Table 4 Association results for hypertension SNP markers Chr = chromosome; MAF: minor allele frequency; OD = odds ratio rs2305949 (SEQ ID No. 3) (KDR) As shown in Figure 9, a higher frequency of hypertension was observed for the CC bearer. Figure 10 shows that three studies, NO 16966, AVAIL / BO17704 and AVOREN / BO 17705, control the association. The Forest graph for white subjects treated with placebo (not shown) shows that the average effect in the studies occurs weakly in the opposite direction, so that it can be concluded that the marker presents predictive characteristics. rs4444903 (SEQ ID n ° 4) (EGF) As shown in Figure 11, a higher frequency of hypertension was observed in the GA carrier, with a minimum frequency for AA carriers, while the frequency of the GG carrier was intermediate. For marker rs4444903 (SEQ ID No. 4) in EGF, examination of the Forest graph (Figure 12) showed a reasonable consistency between studies, observing the weakest effect in BO 17708 / AVADO (breast cancer). The Forest graph for subjects in the placebo arm (not shown) shows that the marker presents predictive and not predictive characteristics.

Claims (10)

  1. Method for determining whether a patient will be conveniently treated with a therapy comprising an angiogenesis inhibitor comprising bevacizumab or an antibody that binds essentially the same VEGF epitope as bevacizumab, said method comprising: (a) determining in a sample derived from a patient suffering from cancer the genotype in the polymorphism rs699946 (SEQ ID No. 1), and (b) identifying whether a patient will be more or less conveniently treated with a therapy with an angiogenesis inhibitor comprising bevacizumab or an antibody that binds essentially to the same VEGF epitope as bevacizumab based on said genotype, wherein the presence of each allele A in the polymorphism rs699946 (SEQ ID No. 1) indicates an increased probability that said patient is more conveniently treated, or the presence of each G allele in the polymorphism rs699946 (SEQ ID No. 1) indicates an increased probability of that said patient is less conveniently treated.
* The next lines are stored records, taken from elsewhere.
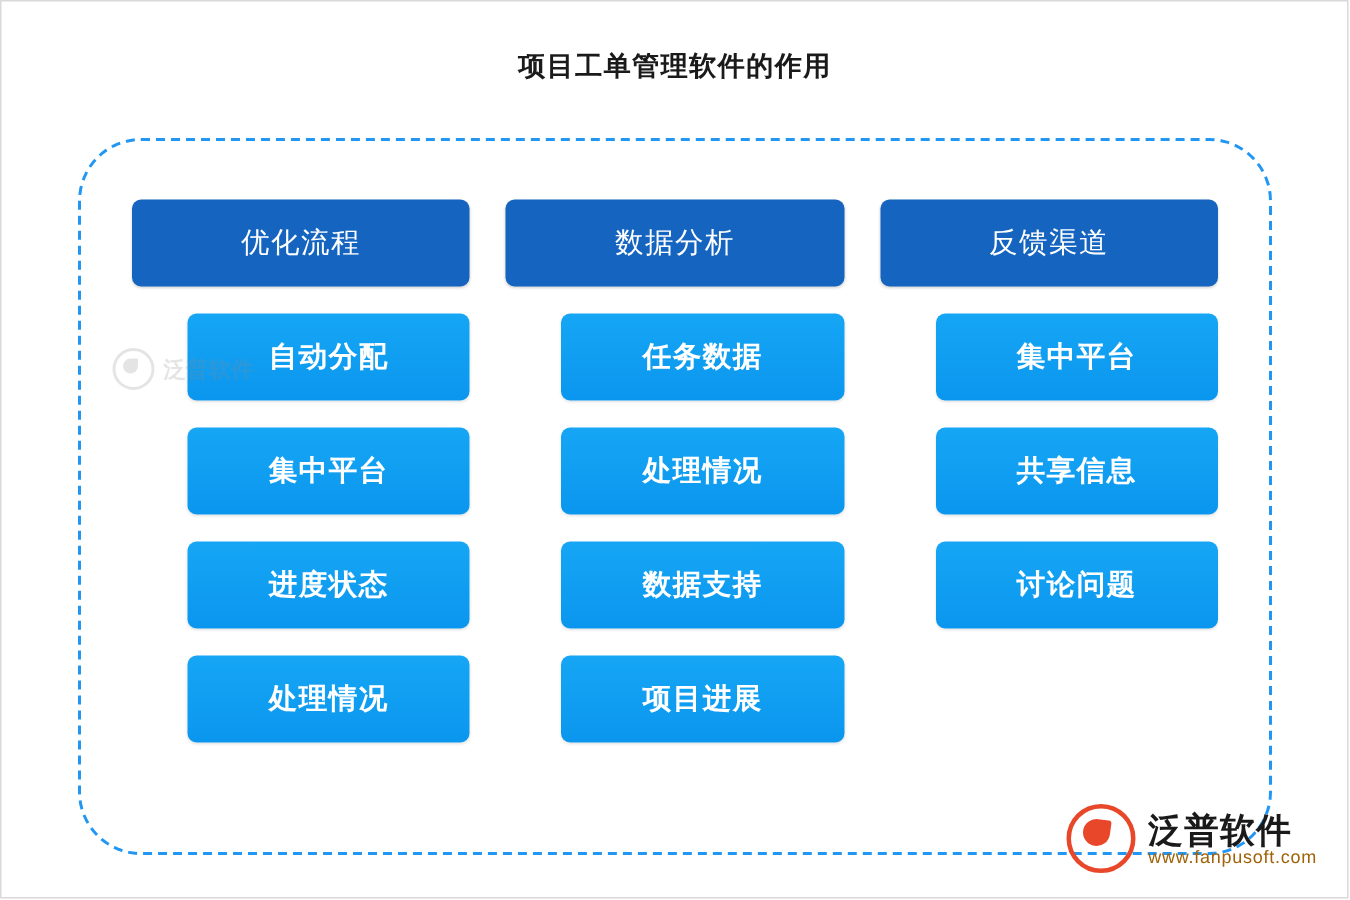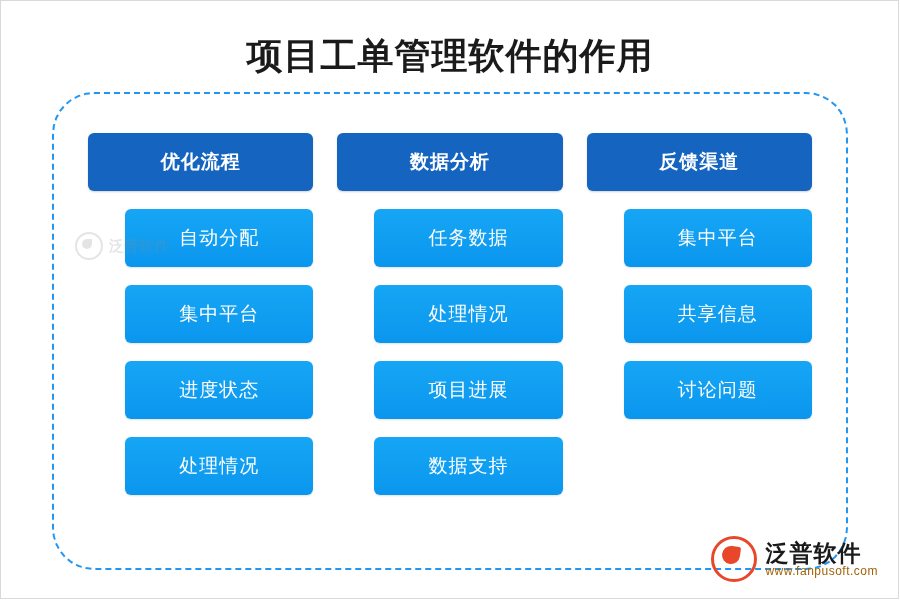--- a/index.html
+++ b/index.html
@@ -22,21 +22,21 @@
     border: 1px solid #d9d9d9;
     box-sizing: border-box;
     pointer-events: none;
   }
   #title {
     position: absolute;
     left: 0;
     top: 32px;
     width: 900px;
     text-align: center;
-    font-size: 36px;
+    font-size: 18px;
     font-weight: bold;
     color: #1a1a1a;
     letter-spacing: 1px;
   }
   #dashed-frame {
     position: absolute;
     left: 52px;
     top: 92px;
     width: 796px;
     height: 478px;
@@ -59,32 +59,32 @@
     gap: 18px;
   }
   .cell {
     height: 58px;
     border-radius: 6px;
     display: flex;
     align-items: center;
     justify-content: center;
     color: #ffffff;
     font-size: 19px;
-    font-weight: bold;
+    font-weight: normal;
     letter-spacing: 1px;
   }
   .cell.head {
     background: #1565c0;
     box-shadow: 0 1px 2px rgba(0,0,0,0.18);
   }
   .cell.item {
     background: #0b9ef0;
     background: linear-gradient(180deg, #16a6f5 0%, #0a96ee 100%);
     box-shadow: 0 1px 2px rgba(0,0,0,0.12);
-    font-weight: normal;
+    font-weight: bold;
     margin-left: 37px;
   }
   #watermark-center {
     position: absolute;
     left: 75px;
     top: 226px;
     width: 130px;
     height: 40px;
     display: flex;
     align-items: center;
@@ -177,22 +177,22 @@
     <div class="cell item">集中平台</div>
     <div class="cell item">进度状态</div>
     <div class="cell item">处理情况</div>
   </div>
 
 
   <div class="column">
     <div class="cell head">数据分析</div>
     <div class="cell item">任务数据</div>
     <div class="cell item">处理情况</div>
+    <div class="cell item">数据支持</div>
     <div class="cell item">项目进展</div>
-    <div class="cell item">数据支持</div>
   </div>
 
   <div class="column">
     <div class="cell head">反馈渠道</div>
     <div class="cell item">集中平台</div>
     <div class="cell item">共享信息</div>
     <div class="cell item">讨论问题</div>
   </div>
 
 </div>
  2. The method according to claim 1, wherein it is determined whether a patient will be conveniently treated with a therapy comprising an inhibitor of angiogenesis in terms of progression-free survival.
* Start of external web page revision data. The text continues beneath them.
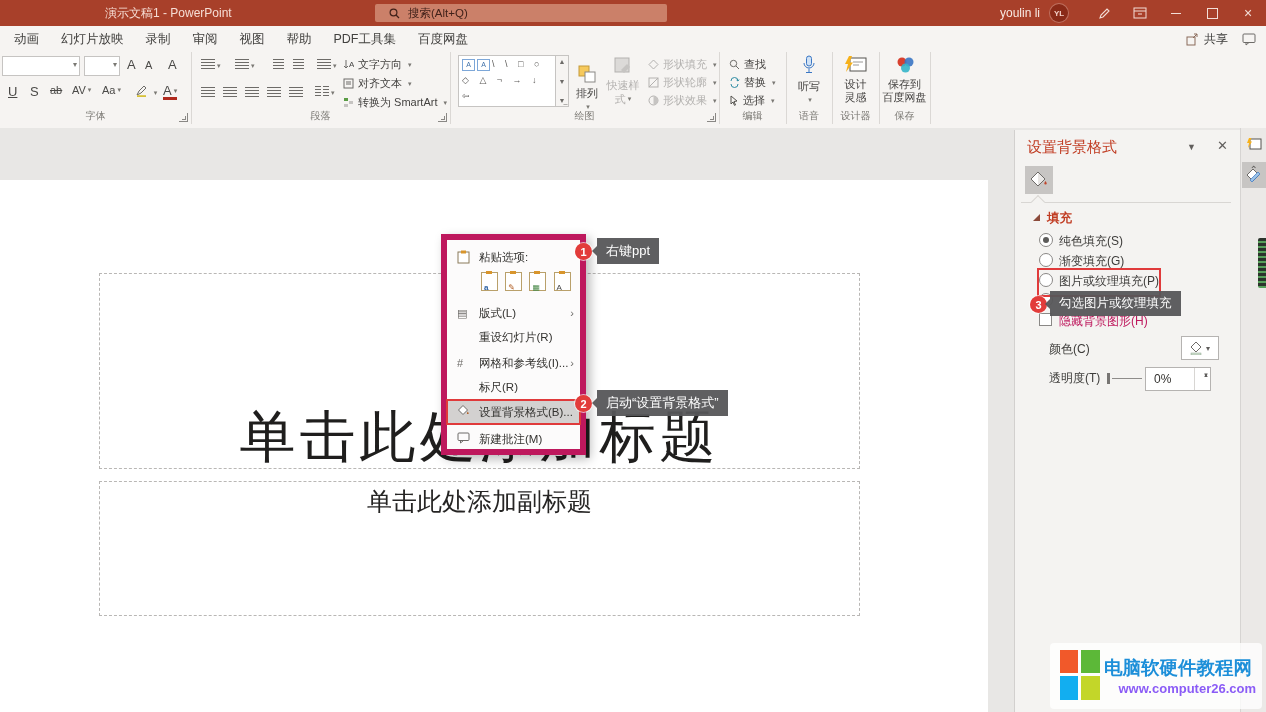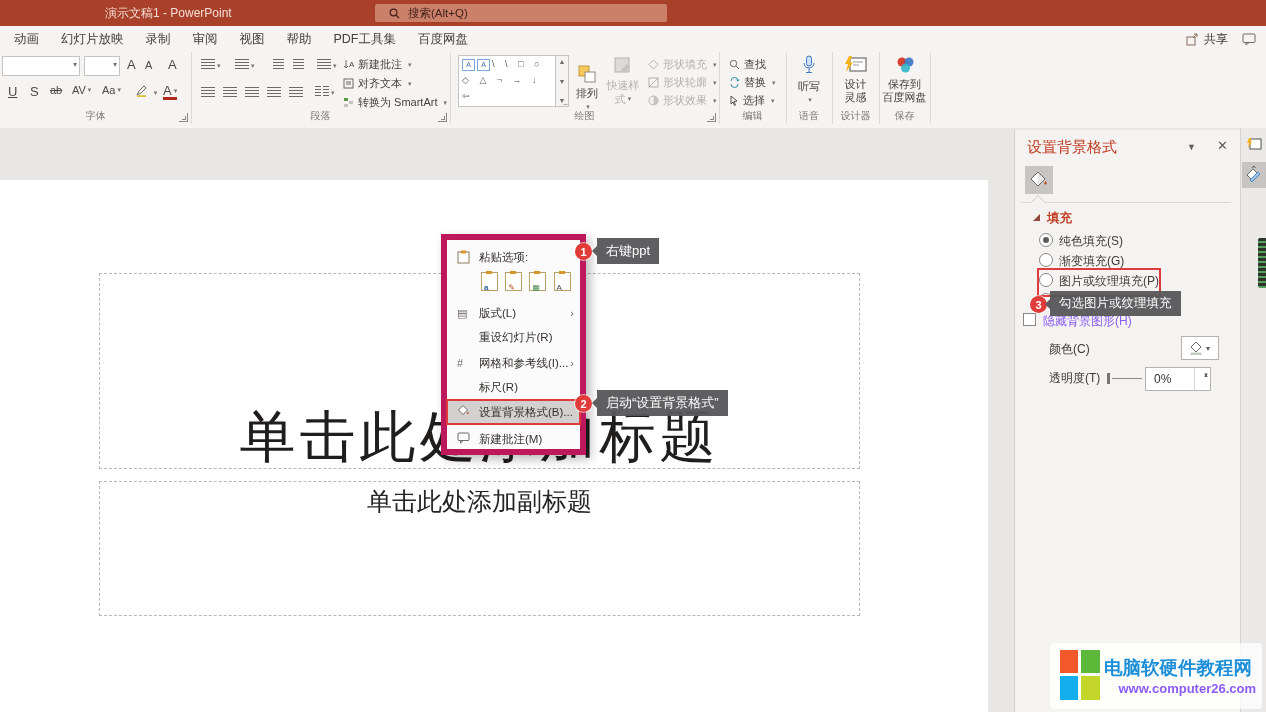--- a/index.html
+++ b/index.html
@@ -77,21 +77,21 @@
   .p-caret{position:absolute;left:172px;top:12px;font-size:9px;color:#605e5c;}
   .p-close{position:absolute;left:202px;top:8px;font-size:13px;color:#605e5c;}
   .p-tool{position:absolute;left:10px;top:36px;width:28px;height:28px;background:#c7c5c3;display:flex;align-items:center;justify-content:center;}
   .p-div{position:absolute;left:6px;top:72px;width:210px;border-top:1px solid #d8d6d3;}
   .p-notch{position:absolute;left:18px;top:67px;width:9px;height:9px;background:#f4f3f1;border-top:1px solid #d8d6d3;border-left:1px solid #d8d6d3;transform:rotate(45deg);}
   .p-sec{position:absolute;left:32px;top:80px;font-size:12.5px;font-weight:bold;color:#c03c22;}
   .p-tri{position:absolute;left:18px;top:84px;width:0;height:0;border-left:7px solid transparent;border-bottom:7px solid #8b4a3a;}
   .radio{position:absolute;left:44px;font-size:12px;color:#3d3c3a;white-space:nowrap;}
   .radio::before{content:"";position:absolute;left:-20px;top:0px;width:12px;height:12px;border:1px solid #8a8886;border-radius:50%;background:#fff;}
   .radio.sel::after{content:"";position:absolute;left:-16px;top:4px;width:6px;height:6px;border-radius:50%;background:#5c5b59;}
-  .checkbox{position:absolute;left:28px;font-size:12px;color:#8b5cf6;white-space:nowrap;}
+  .checkbox{position:absolute;left:44px;font-size:12px;color:#be185d;white-space:nowrap;}
   .checkbox::before{content:"";position:absolute;left:-20px;top:0;width:11px;height:11px;border:1px solid #8a8886;background:#fff;}
   .p-redbox{position:absolute;left:22px;top:138px;width:120px;height:25px;border:2px solid #e03a3b;z-index:6;}
   .p-label{position:absolute;left:34px;font-size:12px;color:#3d3c3a;}
   .colorbtn{position:absolute;left:166px;top:206px;width:38px;height:24px;background:#fff;border:1px solid #b5b3b1;box-sizing:border-box;
             display:flex;align-items:center;justify-content:center;gap:3px;}
   .colorbtn i{font-style:normal;font-size:8px;color:#605e5c;}
   .slider-thumb{position:absolute;left:92px;top:243px;width:3px;height:11px;background:#777573;}
   .slider-track{position:absolute;left:97px;top:248px;width:30px;height:1px;background:#8e8c8a;}
   .spin{position:absolute;left:130px;top:237px;width:66px;height:24px;background:#fff;border:1px solid #b5b3b1;box-sizing:border-box;font-size:12px;color:#33322f;}
   .spin span{position:absolute;left:8px;top:4px;}
@@ -116,20 +116,43 @@
 <div id="app">
 
   <div class="titlebar">
     <div class="tb-title">演示文稿1 - PowerPoint</div>
     <div class="tb-search">
       <svg width="11" height="11" viewBox="0 0 11 11">
           <circle cx="4.5" cy="4.5" r="3.4" fill="none" stroke="#41211a" stroke-width="1.2"></circle>
           <line x1="7" y1="7" x2="10" y2="10" stroke="#41211a" stroke-width="1.2"></line>
         </svg>
       <span>搜索(Alt+Q)</span>
+    </div>
+    <div class="tb-right">
+      <span class="tb-user">youlin li</span>
+      <span class="tb-avatar">YL</span>
+      <span class="tb-btn">
+        <svg width="13" height="13" viewBox="0 0 13 13">
+            <path d="M2 11 L3 8 L9 2 L11 4 L5 10 Z" fill="none" stroke="#f3ded7" stroke-width="1.1"></path>
+          </svg>
+      </span>
+      <span class="tb-btn">
+        <svg width="14" height="12" viewBox="0 0 14 12">
+            <rect x="1" y="1" width="12" height="10" fill="none" stroke="#f3ded7"></rect>
+            <line x1="1" y1="4" x2="13" y2="4" stroke="#f3ded7"></line>
+            <line x1="5" y1="7" x2="9" y2="7" stroke="#f3ded7"></line>
+          </svg>
+      </span>
+      <span class="tb-btn">
+          <span class="glyph-min"></span>
+        </span>
+      <span class="tb-btn">
+          <span class="glyph-restore"></span>
+        </span>
+      <span class="tb-btn glyph-close">×</span>
     </div>
   </div>
 
   <div class="tabrow">
     <span class="tab">动画</span>
     <span class="tab">幻灯片放映</span>
     <span class="tab">录制</span>
     <span class="tab">审阅</span>
     <span class="tab">视图</span>
     <span class="tab">帮助</span>
@@ -184,21 +207,21 @@
       <span class="rbtn" style="left:32px;top:34px;"><span class="lines"></span></span>
       <span class="rbtn" style="left:54px;top:34px;"><span class="lines"></span></span>
       <span class="rbtn" style="left:76px;top:34px;"><span class="lines"></span></span>
       <span class="rbtn" style="left:98px;top:34px;"><span class="lines"></span></span>
       <span class="rbtn dd" style="left:124px;top:34px;font-size:10px;color:#6d6b68;"><span class="lines" style="width:6px;"></span><span class="lines" style="width:6px;margin-left:2px;"></span></span>
       <span class="smallbtn dd" style="left:152px;top:5px;">
         <svg width="11" height="11" viewBox="0 0 11 11">
             <path d="M3 1 v8 M3 9 l-2 -2 M3 9 l2 -2" stroke="#6d6b68" fill="none"></path>
             <text x="6" y="8" font-size="8" fill="#444">A</text>
           </svg>
-        <span>新建批注</span>
+        <span>文字方向</span>
       </span>
       <span class="smallbtn dd" style="left:152px;top:24px;">
         <svg width="11" height="11" viewBox="0 0 11 11">
             <rect x="1" y="1" width="9" height="9" fill="none" stroke="#6d6b68"></rect>
             <line x1="3" y1="4" x2="8" y2="4" stroke="#6d6b68"></line>
             <line x1="3" y1="6" x2="8" y2="6" stroke="#6d6b68"></line>
           </svg>
         <span>对齐文本</span>
       </span>
       <span class="smallbtn dd" style="left:152px;top:43px;">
  3. The method according to claims 1 to 2, wherein the therapy further comprises a chemotherapeutic agent or a chemotherapy regimen.
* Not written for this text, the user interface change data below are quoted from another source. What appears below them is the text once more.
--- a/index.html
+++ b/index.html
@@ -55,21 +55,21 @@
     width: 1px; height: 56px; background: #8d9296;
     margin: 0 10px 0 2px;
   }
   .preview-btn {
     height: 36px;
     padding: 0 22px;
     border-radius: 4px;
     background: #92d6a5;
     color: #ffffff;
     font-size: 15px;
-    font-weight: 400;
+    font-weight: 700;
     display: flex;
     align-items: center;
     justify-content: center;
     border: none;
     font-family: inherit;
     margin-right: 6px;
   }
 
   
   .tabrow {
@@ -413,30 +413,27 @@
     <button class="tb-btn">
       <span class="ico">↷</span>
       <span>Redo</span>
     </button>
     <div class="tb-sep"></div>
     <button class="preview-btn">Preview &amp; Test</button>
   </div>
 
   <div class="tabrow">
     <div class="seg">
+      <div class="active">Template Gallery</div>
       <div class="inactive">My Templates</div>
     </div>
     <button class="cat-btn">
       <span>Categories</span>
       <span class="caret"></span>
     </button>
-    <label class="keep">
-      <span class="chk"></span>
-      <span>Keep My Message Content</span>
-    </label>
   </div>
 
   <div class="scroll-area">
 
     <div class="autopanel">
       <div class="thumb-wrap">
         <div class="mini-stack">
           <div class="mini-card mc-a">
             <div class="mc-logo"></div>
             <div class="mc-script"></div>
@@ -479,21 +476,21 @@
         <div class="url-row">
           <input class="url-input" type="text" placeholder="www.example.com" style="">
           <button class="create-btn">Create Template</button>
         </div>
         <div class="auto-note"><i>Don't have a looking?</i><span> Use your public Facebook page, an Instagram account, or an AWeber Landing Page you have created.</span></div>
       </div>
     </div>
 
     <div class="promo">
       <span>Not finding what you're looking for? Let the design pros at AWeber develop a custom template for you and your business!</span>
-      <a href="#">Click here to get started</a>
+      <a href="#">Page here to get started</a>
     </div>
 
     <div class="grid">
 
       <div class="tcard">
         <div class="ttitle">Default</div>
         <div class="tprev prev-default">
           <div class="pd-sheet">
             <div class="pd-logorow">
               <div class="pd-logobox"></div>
  4. 4. The method according to any of claims 1 to 3, wherein the angiogenesis inhibitor is administered with one or more agents selected from the group consisting of taxanes, interferon-a, 5-fluorouracil, capecitabine, leucovorin, gemcitabine, erlotinib and chemotherapeutic agents based on platinum.
  5. 5. The method according to any of claims 1 to 4, wherein the cancer is pancreatic cancer, renal cell cancer, colorectal cancer, breast cancer or lung cancer.
  6. 6. Method according to any of claims 1 to 5, wherein the sample is a blood sample.
  7. 7. The method according to any of claims 1 to 6, wherein the genotype is determined by MALDI-TOF mass spectrometry.
  8. 8. The method according to any of claims 1 to 7, further comprising administering the therapy to the patient.
  9. 9. A pharmaceutical composition comprising an inhibitor of angiogenesis according to claims 1 to 8, for the treatment of a patient in need, in which it has been determined that said patient will be more conveniently treated with the therapy comprising the angiogenesis inhibitor of according to the method according to any of claims 1 to 8.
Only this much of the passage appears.